- _RECORDS_:

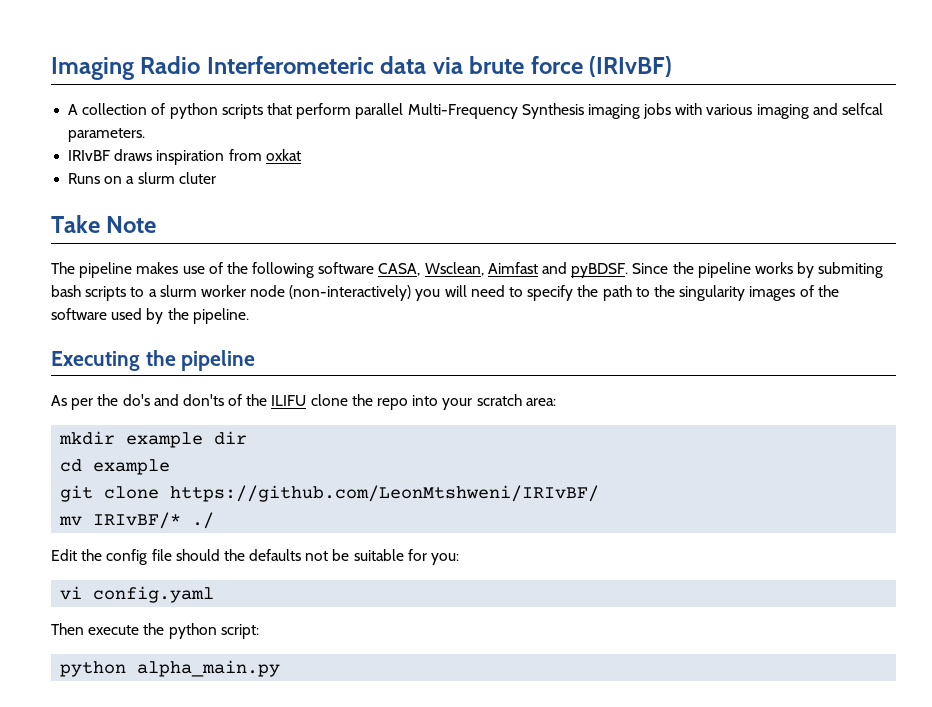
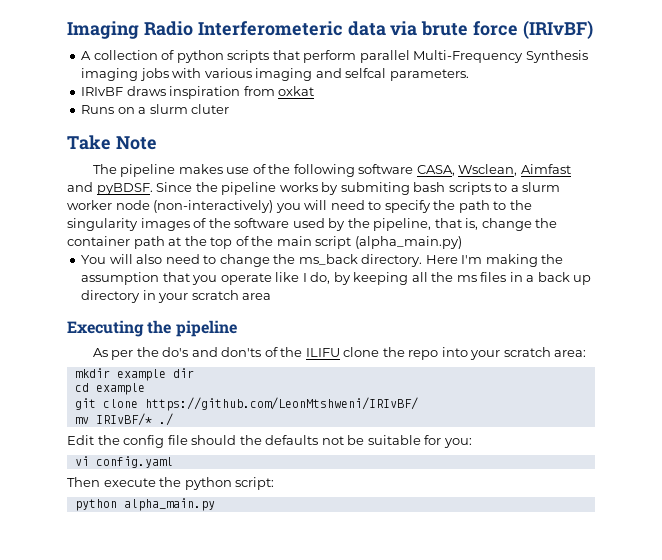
[192,308,249,324] pipeline. -> [373,218,558,231] [67,236,462,249] [81,254,564,267] [81,272,592,285] [81,290,272,303] pipeline, that is, change the container path at the top of the main script (alpha_main.py) // You will also need to change the ms_back directory. Here I'm making the assumption that you operate like I do, by keeping all the ms files in a back up directory in your scratch area

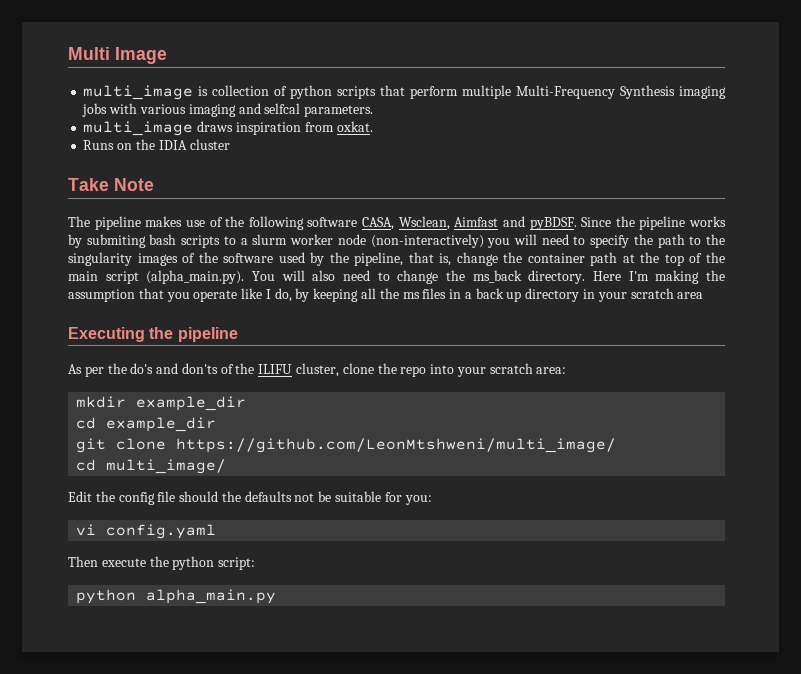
[67,20,594,39] [81,51,92,60] Imaging Radio Interferometeric data via brute force (IRIvBF) // A -> [68,47,167,64] [83,85,209,100] Multi Image // multi_image is
[359,50,410,63] parallel -> [462,85,512,99] multiple
[81,87,124,96] IRIvBF -> [83,121,194,136] multi_image
[278,86,315,96] oxkat -> [336,121,373,132] oxkat.
[138,104,230,114] a slurm cluter -> [135,139,230,150] the IDIA cluster
[354,236,462,249] (alpha_main.py) // -> [146,270,245,284] (alpha_main.py).
(340, 352) none -> [296,363,340,377] cluster,
[116,368,194,381] [74,383,145,395] example dir // cd example -> [136,396,247,411] [76,417,217,432] example_dir // cd example_dir
[144,397,418,411] [74,413,173,426] https://github.com/LeonMtshweni/IRIvBF/ // mv IRIvBF/* ./ -> [176,438,617,453] [76,459,227,474] https://github.com/LeonMtshweni/multi_image/ // cd multi_image/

- _ACTION ITEM_: A verbatim transcription of the listing is expected, with no pictures included.

- _SOLUTION_:
[192,308,249,324] pipeline. -> [373,218,558,231] [67,236,462,249] [81,254,564,267] [81,272,592,285] [81,290,272,303] pipeline, that is, change the container path at the top of the main script (alpha_main.py) // You will also need to change the ms_back directory. Here I'm making the assumption that you operate like I do, by keeping all the ms files in a back up directory in your scratch area

[67,20,594,39] [81,51,92,60] Imaging Radio Interferometeric data via brute force (IRIvBF) // A -> [68,47,167,64] [83,85,209,100] Multi Image // multi_image is
[359,50,410,63] parallel -> [462,85,512,99] multiple
[81,87,124,96] IRIvBF -> [83,121,194,136] multi_image
[278,86,315,96] oxkat -> [336,121,373,132] oxkat.
[138,104,230,114] a slurm cluter -> [135,139,230,150] the IDIA cluster
[354,236,462,249] (alpha_main.py) // -> [146,270,245,284] (alpha_main.py).
(340, 352) none -> [296,363,340,377] cluster,
[116,368,194,381] [74,383,145,395] example dir // cd example -> [136,396,247,411] [76,417,217,432] example_dir // cd example_dir
[144,397,418,411] [74,413,173,426] https://github.com/LeonMtshweni/IRIvBF/ // mv IRIvBF/* ./ -> [176,438,617,453] [76,459,227,474] https://github.com/LeonMtshweni/multi_image/ // cd multi_image/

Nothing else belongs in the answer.